Crianza, vínculo con la madre y aprendizajes familiares
—¿Cómo fue criarte con tu mamá siendo ella tan joven?
—Yo digo que tuve la mejor mamá del mundo y es real. Lo que ven de mamá en las redes y en los programas y demás es como es ella, así desbolada, graciosa y todo. Era así. Siempre hacemos planes juntas y me encanta. Es muy madraza, muy dulce, muy atenta. Es una genia. La verdad es que la amo.
—¿Cómo hizo para estar presente trabajando tanto?
—Me llevaba a todos lados. Yo sé que ella trabajó mucho toda su vida. A los seis meses yo me fui de gira con ella y con los Midachi, o sea, era un bebé. Hizo una obra de teatro que se llamaba Cuento con vos, que yo estaba en la panza y desde ese momento a hoy nos acompañamos mutuamente las dos en todo lo que hacemos.
—¿Te ayudó en tu carrera ser “hija de...“?
—Sí, recontra. El que dice que no, te miente. Porque ya desde el vamos laburan de lo mismo y viste con hechos lo que era laburar, lo que es levantarse temprano para ir a tomar clases. Es una profesión bastante difícil porque no es constante. Tenés un día un laburo, al otro día se te va, tenés que ir buscando otro. Aprendí mucho de la frustración y demás con mis viejos, de castear y no quedar… Me decían que lo vea como un juego porque verlo como un trabajo de chica no tenía sentido. Si era un no, estaba todo bien y si era un sí, buenísimo. Conocés más gente, la conocés desde que sos muy chica y eso está bueno. Pero más que los contactos es por los consejos que me daban.
—¿Qué le agradecerías a tu mamá?
—A mamá le agradecería primero darme la vida porque es lo básico y después enseñarme a reírme de mí misma, a seguir con mis sueños y nunca bajar los brazos. Ella en su obra de teatro habla mucho del fracaso y de pasar página y demás, y eso lo aprendí muchísimo, así que le agradezco. De ser tan dulce y hablar todo conmigo. Tenemos una complicidad que no la veo muy seguido, es muy hermoso nuestro vínculo.
—¿Qué momento sentís que las marcó o las unió?

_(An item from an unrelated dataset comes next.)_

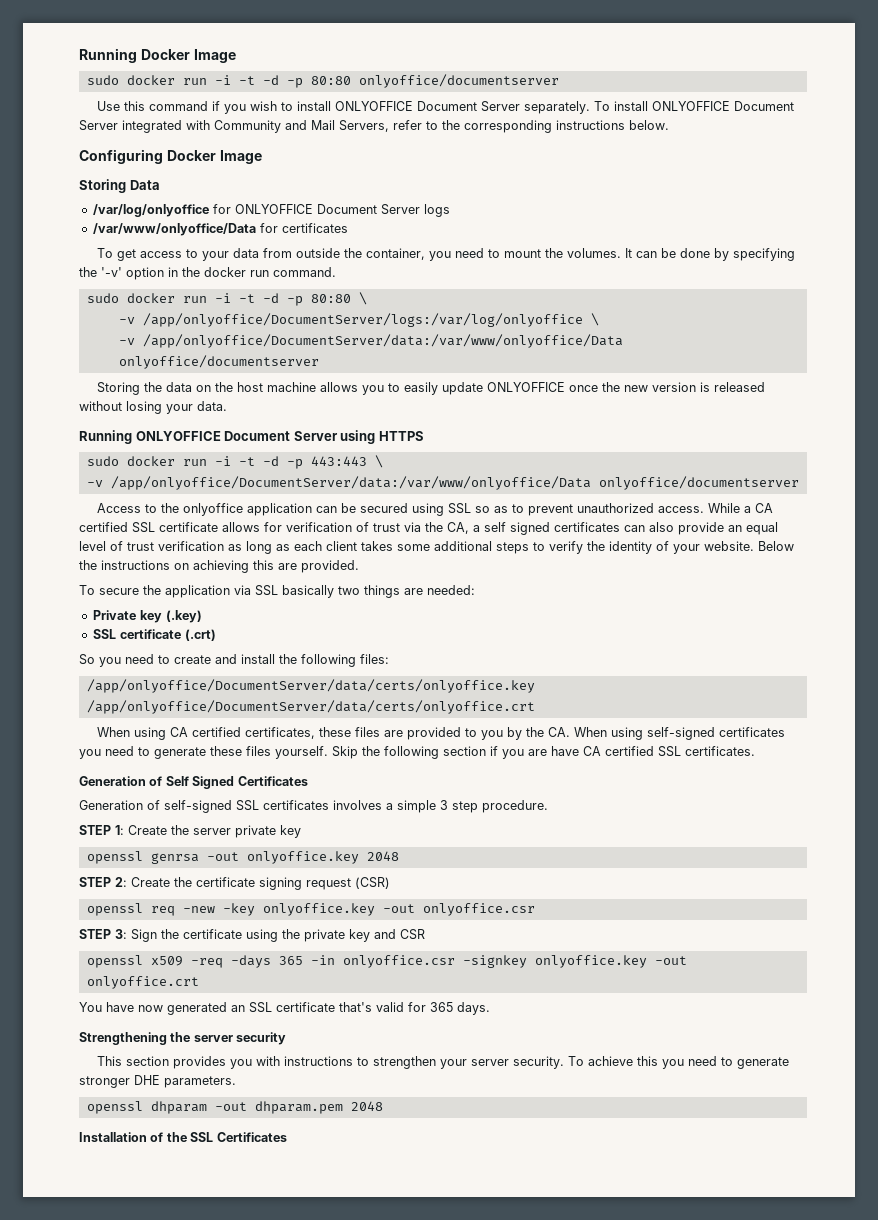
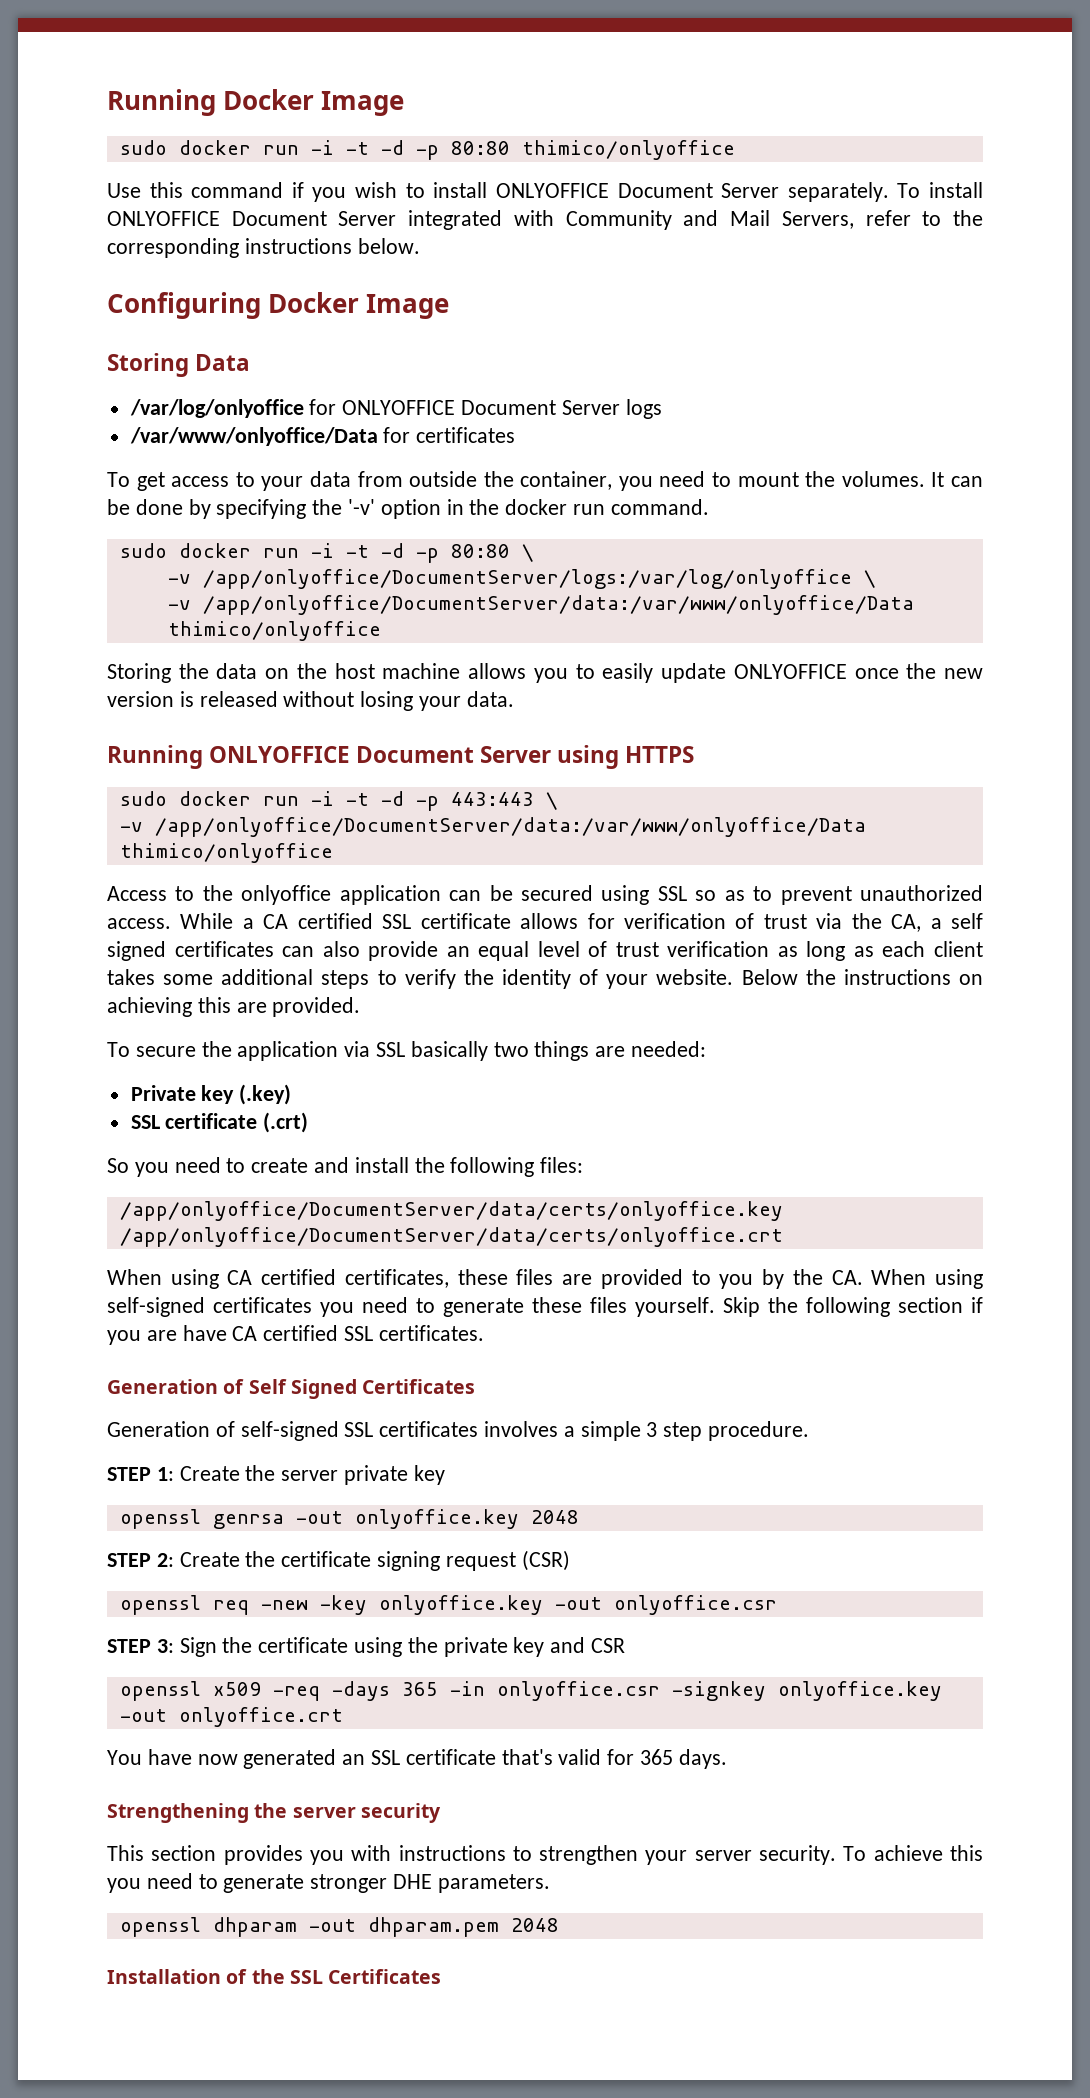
[358,74,559,88] onlyoffice/documentserver -> [521,140,735,160] thimico/onlyoffice
[118,355,319,369] onlyoffice/documentserver -> [167,621,381,641] thimico/onlyoffice
[598,476,799,490] onlyoffice/documentserver -> [119,843,333,863] thimico/onlyoffice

—Tuvo un momento que estuvo muy mal ella, que pasó por una depresión y lo ha contado públicamente. Fue después de su separación y yo ahí estuve como guerrera, levantándola, cuando había que llorar, la bancaba y le hacía mimos y la aconsejaba. Cuando había que levantarla y decir: “Che, te levantás y vas a laburar porque no podés estar todo el día llorando”, también fue un rol fuerte siendo muy chica. Era llegar del colegio y verla encerrada en su cuarto, llorando, sin hacer nada. No quería salir y a mí me hacía muy mal. Sentía que necesitaba ayudarla de alguna manera, que no sabía cómo, porque no tenía las herramientas que tengo hoy en día. Un día le dije: “Mira, ma, siento que esto lo tenés que hablar con alguien que sepa, que tenga las herramientas”. Y ahí fue cuando fue al psiquiatra, empezó con la medicación y empezó a salir adelante. Siento que ese momento fue clave en nuestra relación y hoy yo no sería la que soy.